Bourlier - Tome I

Bourlier (Louis), né à Avénières en 1764, a traduit en vers la Jérusalem délivrée. Sa vocation poétique datait de sa jeunesse, dit-il en rappelant qu'il avait obtenu un premier prix de vers latins. Il étudia sans doute l'italien de bonne heure, car, à vingt-deux ans, il entrait à Paris dans une maison de commerce italienne. Ses infortunes commencent avec le règne de la Terreur. Au mois de septembre 1793, il se fait emprisonner en allant réclamer un certificat de civisme pour son patron, qui, voulant rentrer dans son pays natal, avait lui-même été arrêté à Dôle. Il s'évade, au mois de février, avec un Vénitien de la prison de Port-Libre, l'ancien Port-Royal, où « les fermiers généraux et généreux » ses co-détenus avaient pourvu à tous ses besoins ; se fait reprendre et réintègre les cachots de Port-Libre, d'où M. Dupontet, médecin et prisonnier, le fait transférer « dans une maison de santé de la rue de la Folie-Renaud. » « Là, dit Bourlier, je me trouvai comme le poisson dans l'eau. Les riches et honorables personnages qui étaient là aussi pour se faire traiter de maladies qu'ils n'avaient pas, subvenaient à toutes les dépenses ». Les pensionnaires qu'il cite sont la princesse Lubomirska, Magon de la Balue, le marquis de Travault. De cet Eldorado, il tombe dans l'enfer de Sainte-Pélagie, où la distraction des détenus était d'aller voir à travers les barreaux de fer d'une lucarne les comédiennes Lange, Contat et Mézerai. Par une belle nuit de printemps, continue Louis Bourlier, et cette remarque prouve que son séjour avait été court dans les deux précédentes prisons, il est enlevé de Sainte-Pélagie et conduit au palais du Luxembourg, où les prisonniers, parmi lesquels il distingue les princesses d'Orléans, le maréchal Mouchi, le duc de Gesvres, le prieur des Chartreux, l'amiral Sercey, sont bientôt au nombre de neuf cents. Cent cinquante sont tirés de là dans une seule nuit pour être envoyés à la guillotine. Le 9 thermidor sauva les autres. La mise en liberté de Bourlier fut signée le 5 fructidor an II (22 août 1794).

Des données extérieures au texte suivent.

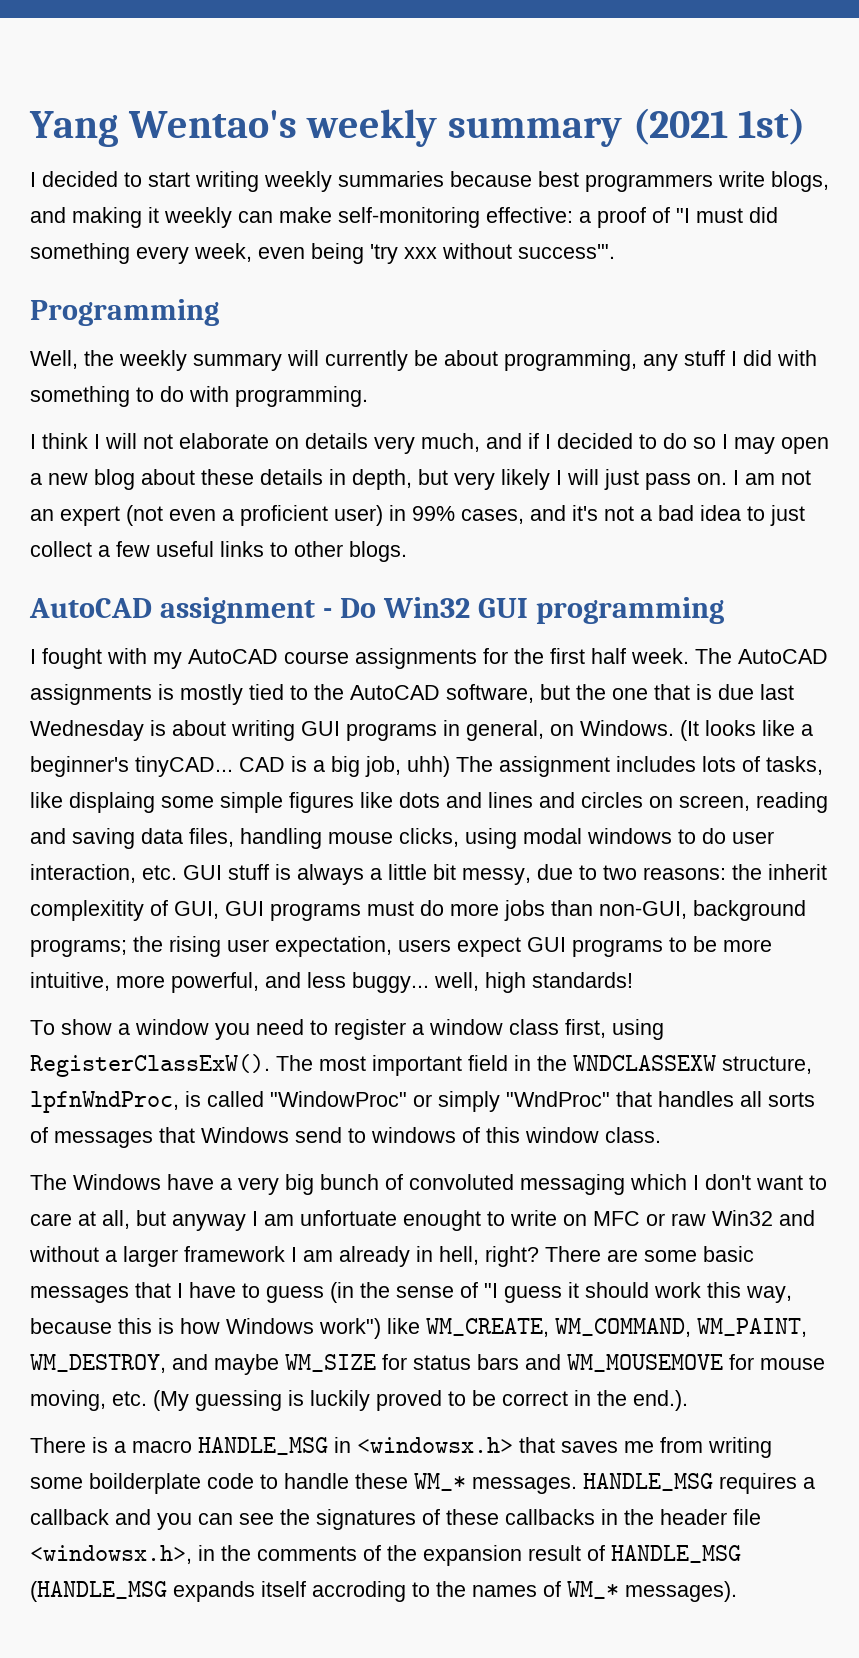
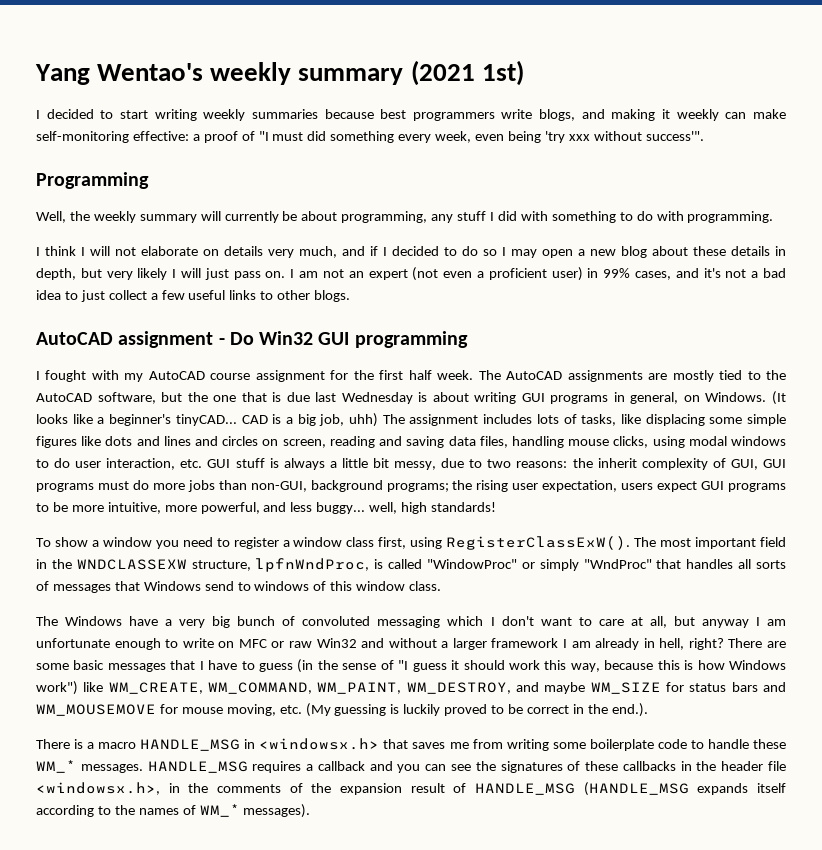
[355,648,477,669] assignments -> [255,370,325,382] assignment
[158,684,174,700] is -> [648,373,668,380] are
[69,792,155,813] displaing -> [645,414,705,426] displacing
[30,900,144,921] complexitity -> [641,458,708,470] complexity
[300,1210,481,1231] unfortuate enought -> [36,638,161,650] unfortunate enough
[89,1473,201,1494] boilderplate -> [589,739,654,751] boilerplate
[312,1581,406,1602] accroding -> [36,805,94,817] according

C'est dans sa prison qu'il avait commencé sa traduction du Tasse. Rendu à la liberté et absorbé tout entier par les occupations arides d'une double fonction, il la laissa dormir, jusqu'à ce que, déchargé de l'un de ses emplois, il ait pu la reprendre. Il l'achevait au moment de l'entrée des alliés à Paris. L'emploi du poète l'attachait à la ferme des jeux, que la loi de finances de 1837 supprima (17 juin-11 juillet 1836). Le malheureux employé fut privé par là de toutes ressources et un ordre du jour du 28 avril 1838 lui enleva comme à tous ses collègues l'espoir même d'une indemnité. Dans ces tristes circonstances, Louis Bourlier, qui avait revu et repoli sa traduction pendant trente ans, se décida à « la lancer dans le monde, sans appui, sans protecteurs, sans prôneurs, comme un enfant perdu », dernière espérance de son père. Le volume in-12 de XIV-335 p., plus 2 ff. pour des pièces détachées et les errata, imprimé par Guiraudet et Jouaust, fut mis en vente au prix de 5 francs, chez l'auteur, rue d'Amboise ; il a pour titre : Jérusalem délivrée, traduction nouvelle en vers français, strophe pour strophe, pas un vers de plus, pas un vers de moins, par Louis Bourlier, de Laval. Un si long labeur peut être méritoire. En lisant les vers qui en sont le fruit, vers laborieux, de facture classique, mais nécessairement ternes et qui sentent la gêne, on ne peut se dispenser de remarquer qu'il y aurait plus de la poésie originale dans une bonne traduction en prose et que la lecture en serait plus agréable à qui ne peut lire le Tasse en italien. J'ignore la date et le lieu de la mort de Louis Bourlier.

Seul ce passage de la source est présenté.